Density Based Clustering:
DBSCAN
Why DBSCAN over K-Means or Hierarchical
clustering?
• In the figure first two columns, it is clear that DBSCAN correctly
  identifies clusters in circular and spiral patterns. Whereas, K-Means fails
  because it forces clusters into spherical shapes.
• In third column, DBSCAN correctly identifies dense clusters while
  marking noise points separately. Other side, K-Means incorrectly assigns
  noise points to clusters.
• In forth column, well-separated dense clusters. Both DBSCAN and K-
  Means perform well here.
• In fifth column, data are uniformly distributed. DBSCAN classifies
  everything as one cluster (no clear separation). K-Means still assigns
  multiple clusters based on distance.
When to use DBSCAN Clustering
• Use DBSCAN when:
   • Clusters have irregular shapes (e.g., spirals, rings).
   • Noise or outliers are present.
   • Varying density is expected.
• Use K-Means when:
   • Clusters are well-separated and spherical.

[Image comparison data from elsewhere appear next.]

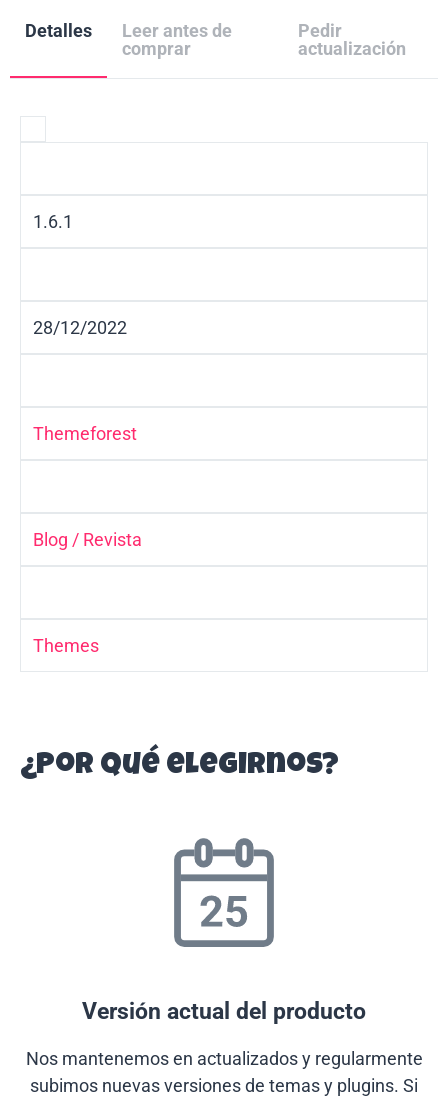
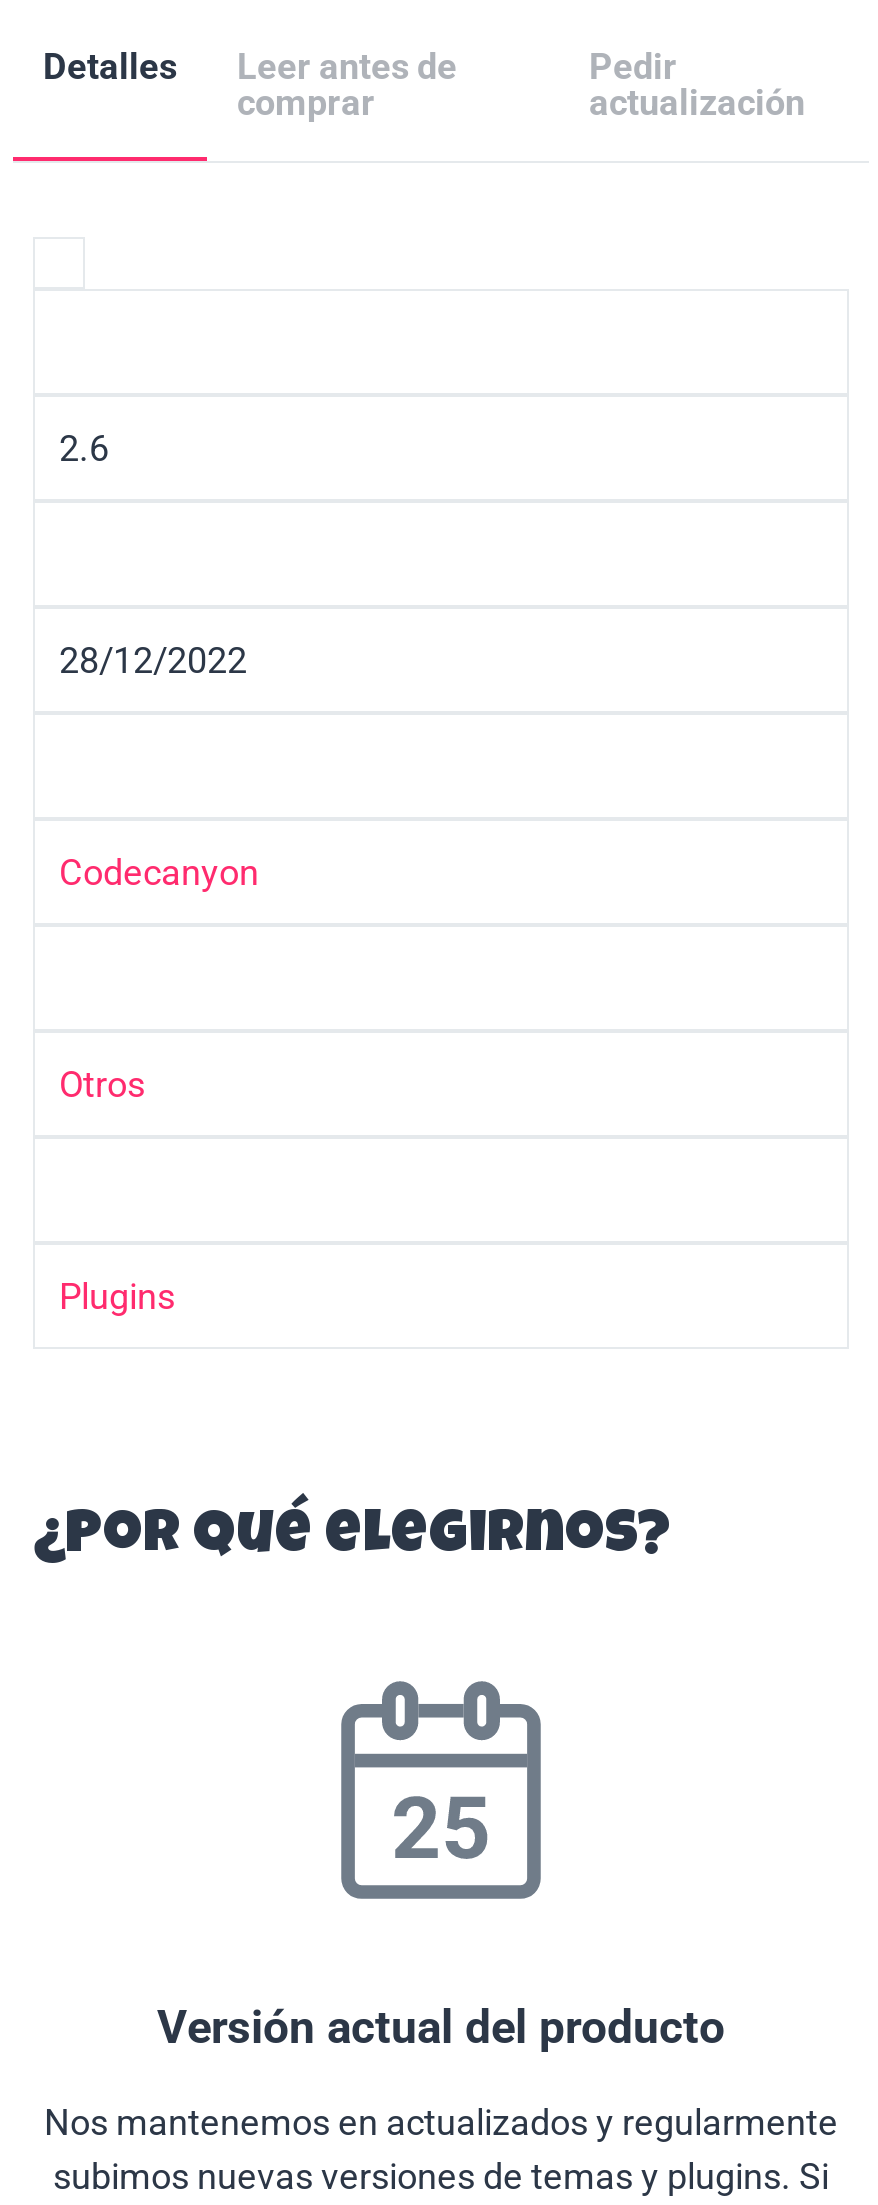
- 1.6.1
+ 2.6

- Themeforest
+ Codecanyon

- Blog / Revista
+ Otros

- Themes
+ Plugins
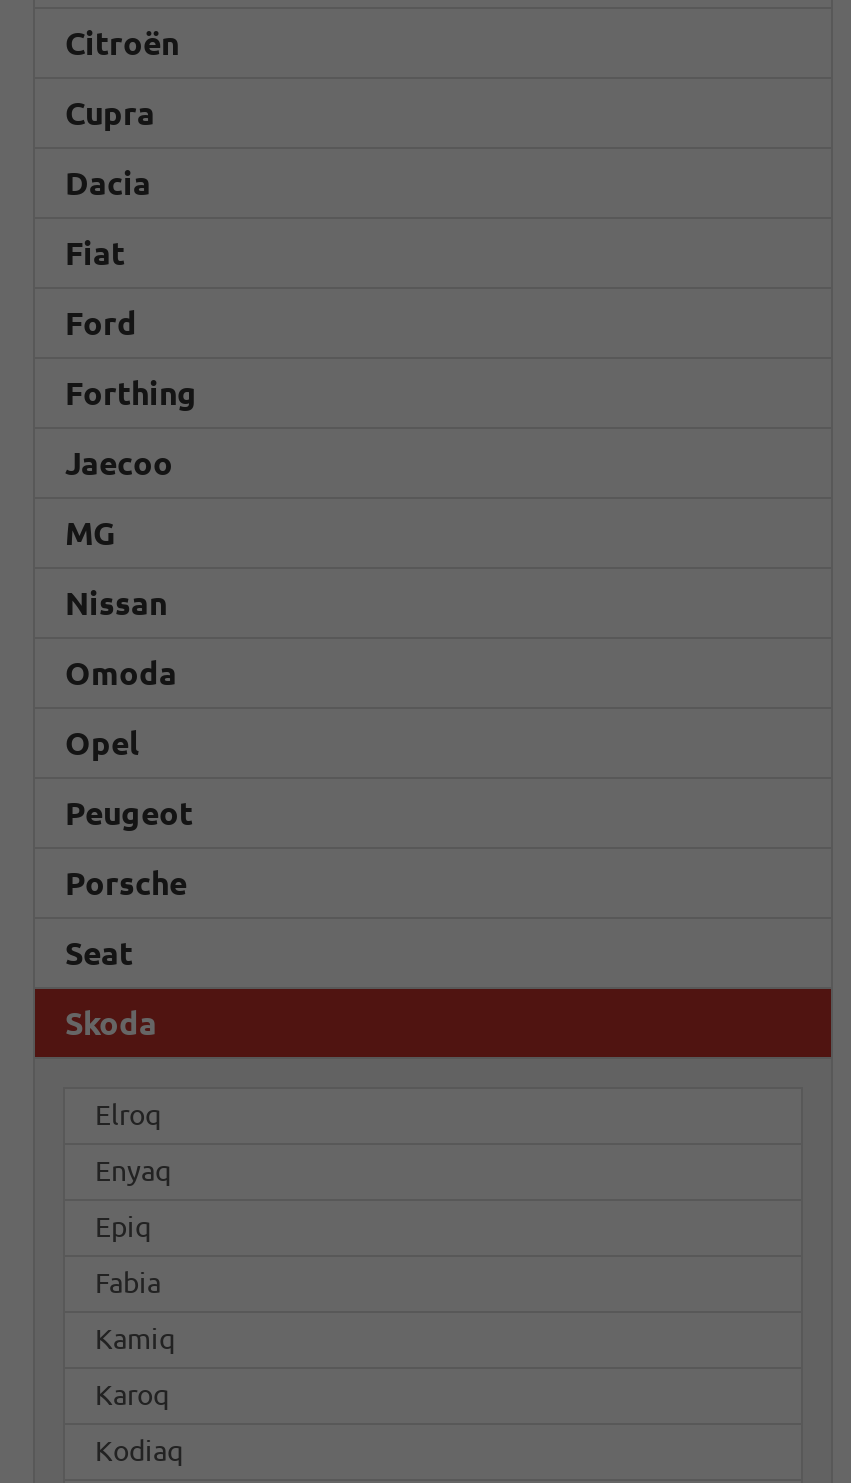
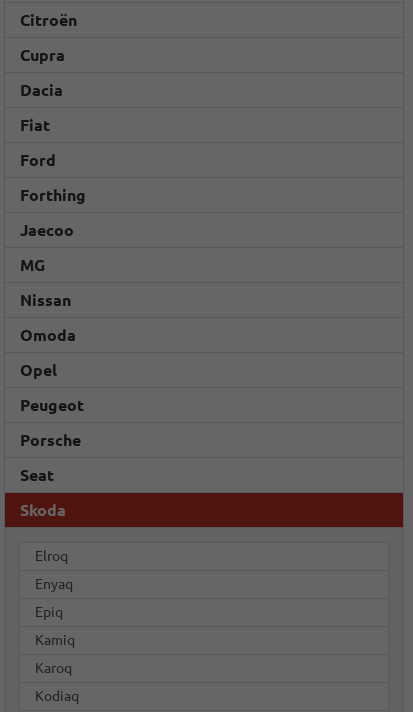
- Fabia
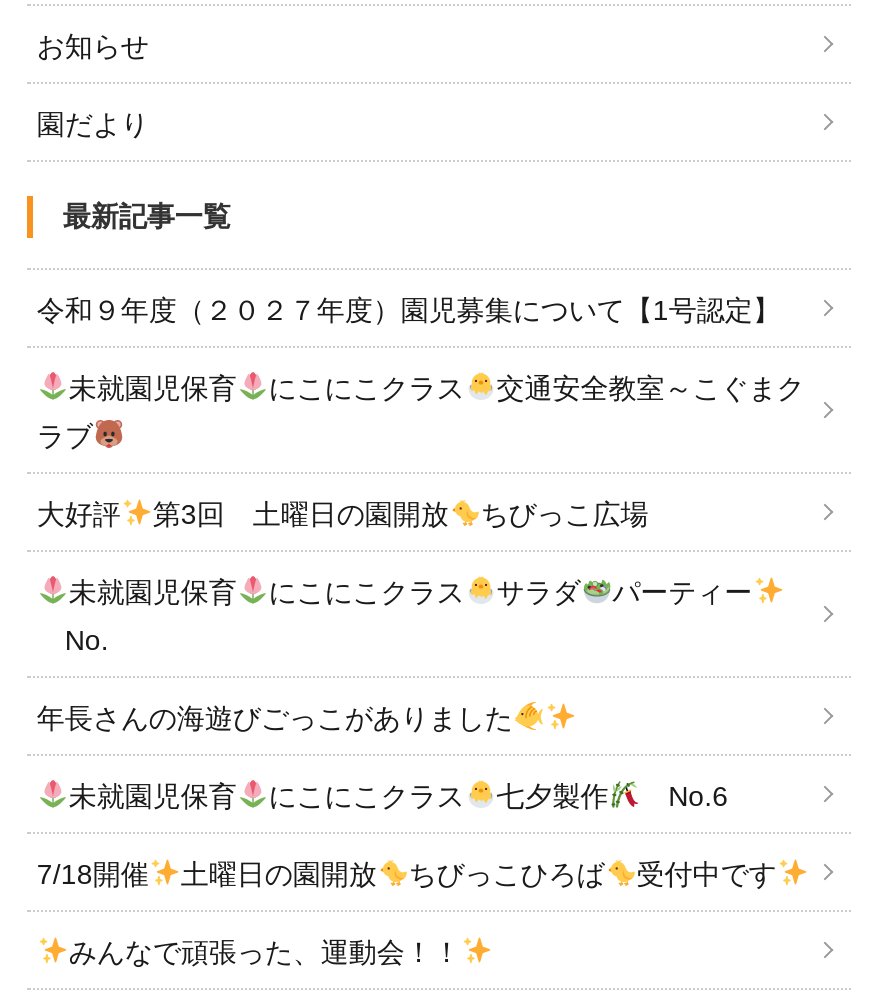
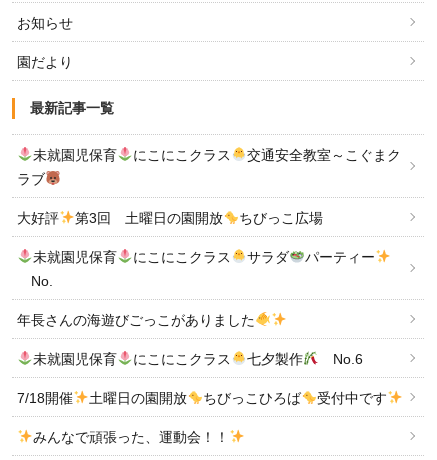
- 令和９年度（２０２７年度）園児募集について【1号認定】
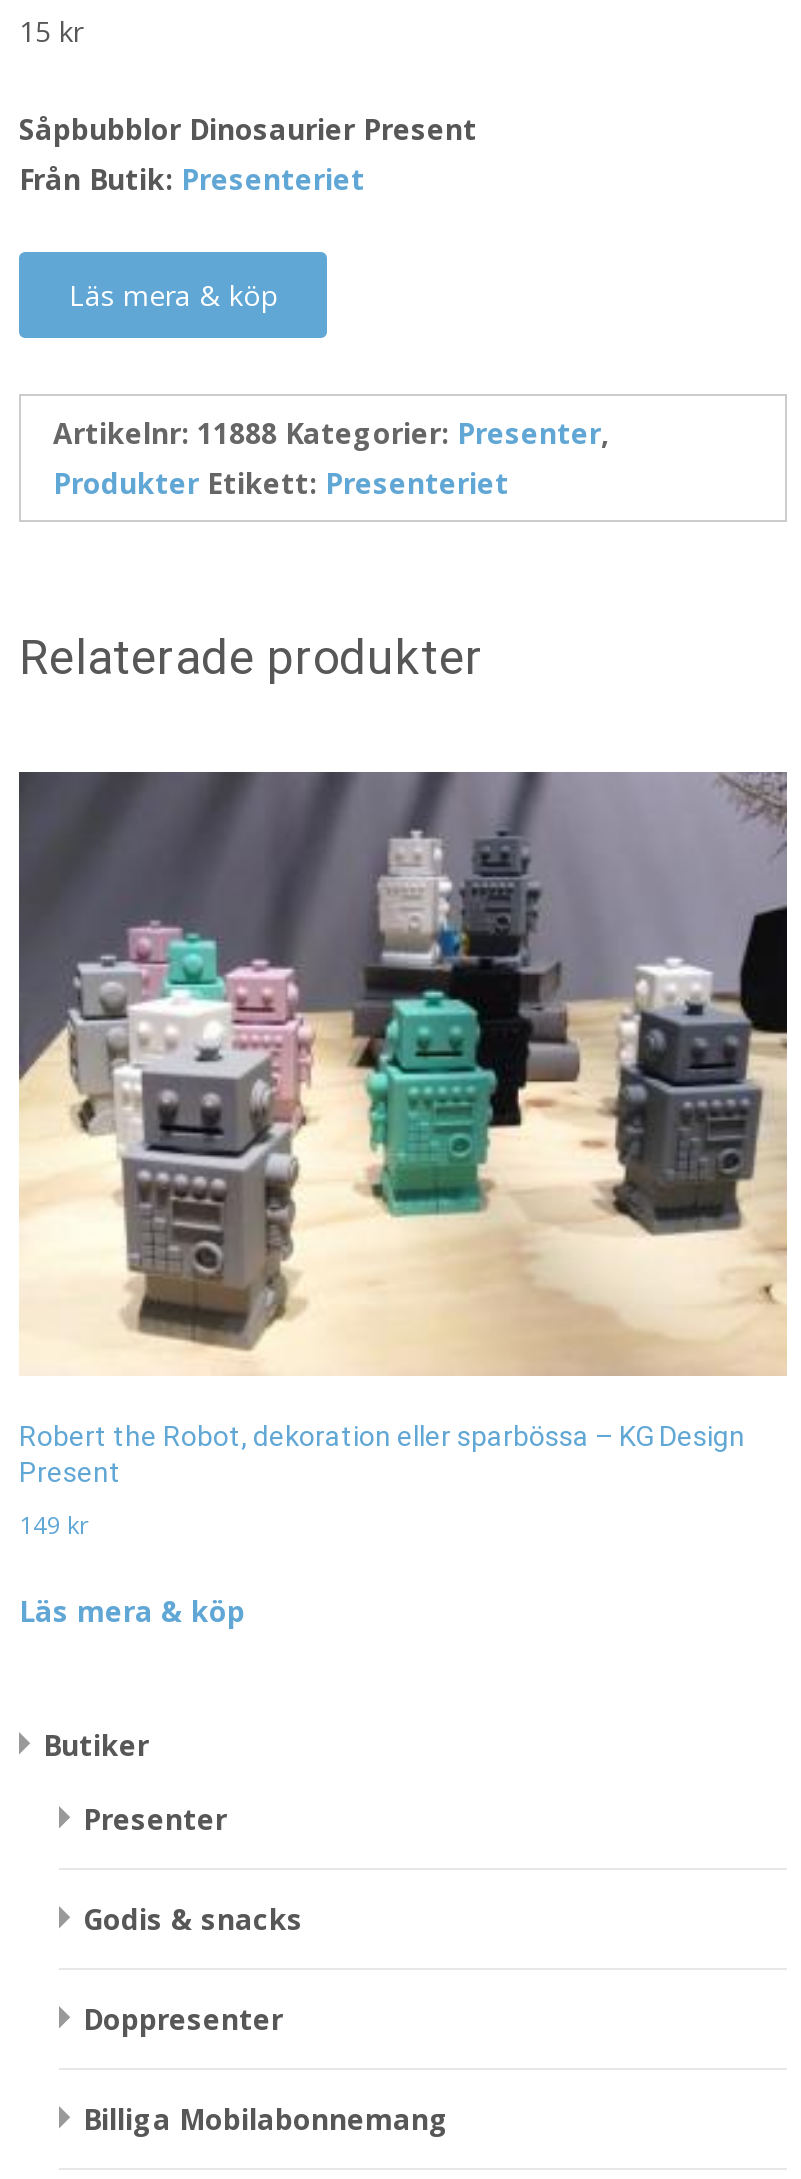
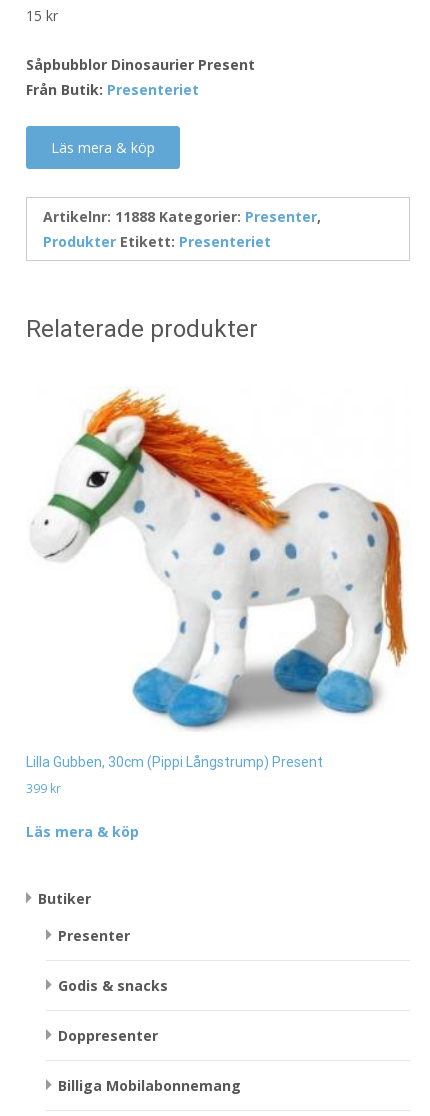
- [image]
+ [image]

- Robert the Robot, dekoration eller sparbössa – KG Design
- Present
+ Lilla Gubben, 30cm (Pippi Långstrump) Present

- 149 kr
+ 399 kr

   • The dataset is large and high-dimensional.
   • Noise is minimal.
Density-based spatial clustering of applications
with noise (DBSCAN)
• DBSCAN is a density-based clustering algorithm that groups data points
  based on density rather than distance.
• DBSCAN can effectively discover clusters of any arbitrary shape.
• Noise points, which do not meet the density criteria, are labeled as outlier.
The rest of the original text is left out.